## Exercise
Filter the data for lines with the word "padding" and copy those lines.

=== Section Start ===

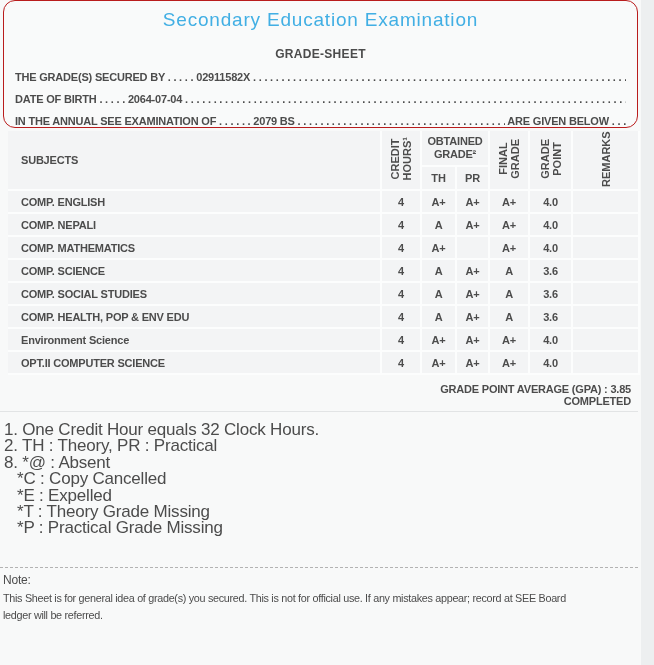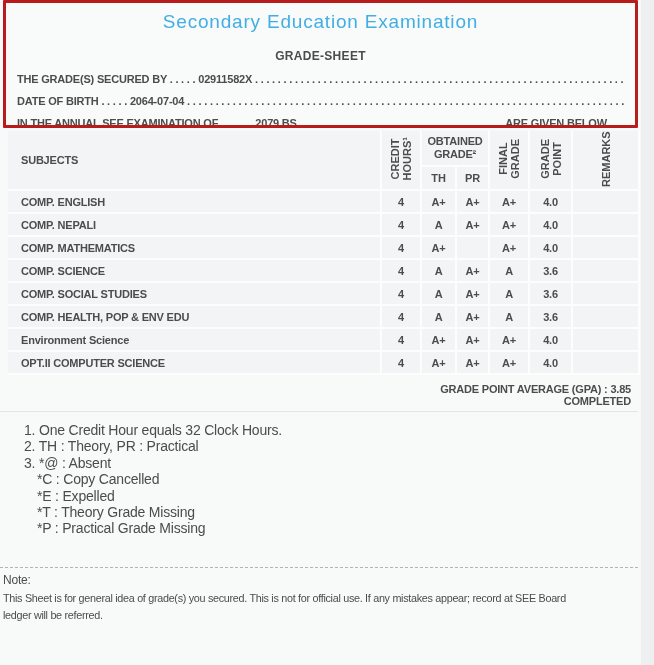--- a/index.html
+++ b/index.html
@@ -20,8 +20,8 @@
   .header-box {
     margin-left:3px;
     width:635px; height:128px;
-    border:3px solid #b91c1c;
-    border-radius:1px;
+    border:1px solid #b91c1c;
+    border-radius:12px;
     background:#f9fafa;
     padding-top:8px;
     overflow:hidden;

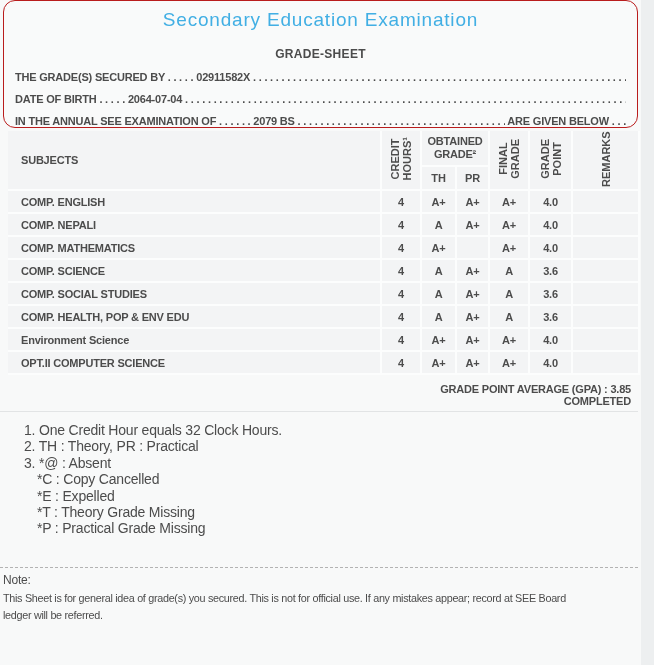--- a/index.html
+++ b/index.html
@@ -102,8 +102,8 @@
   }
   
   .footnotes {
-    margin:10px 0 0 24px;
-    font-size:14px;
+    margin:10px 0 0 4px;
+    font-size:17px;
     line-height:16.4px;
   }
   .footnotes .indent { padding-left:13px; }

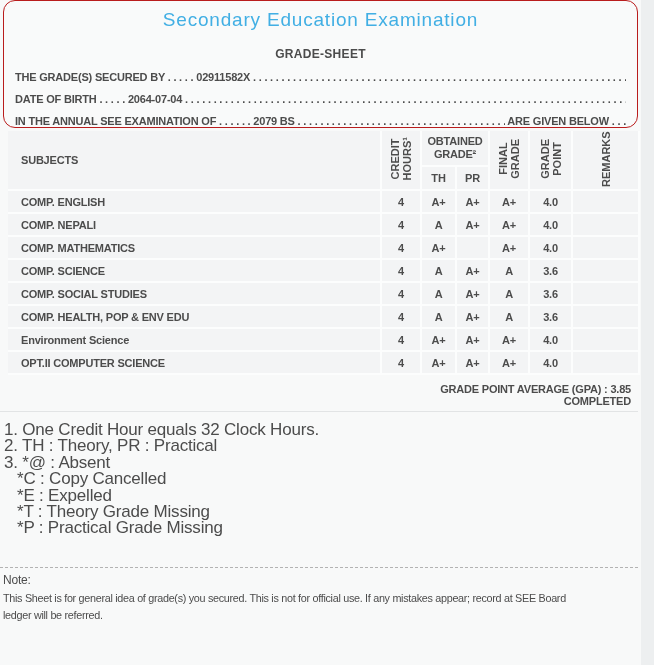--- a/index.html
+++ b/index.html
@@ -261,7 +261,7 @@
   <div class="footnotes">
     <div>1. One Credit Hour equals 32 Clock Hours.</div>
     <div>2. TH : Theory, PR : Practical</div>
-    <div>3. *@ : Absent</div>
+    <div>8. *@ : Absent</div>
     <div class="indent">*C : Copy Cancelled</div>
     <div class="indent">*E : Expelled</div>
     <div class="indent">*T : Theory Grade Missing</div>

=== Section End ===

## Problem solution
     padding-top:8px;
   .footnotes .indent { padding-left:13px; }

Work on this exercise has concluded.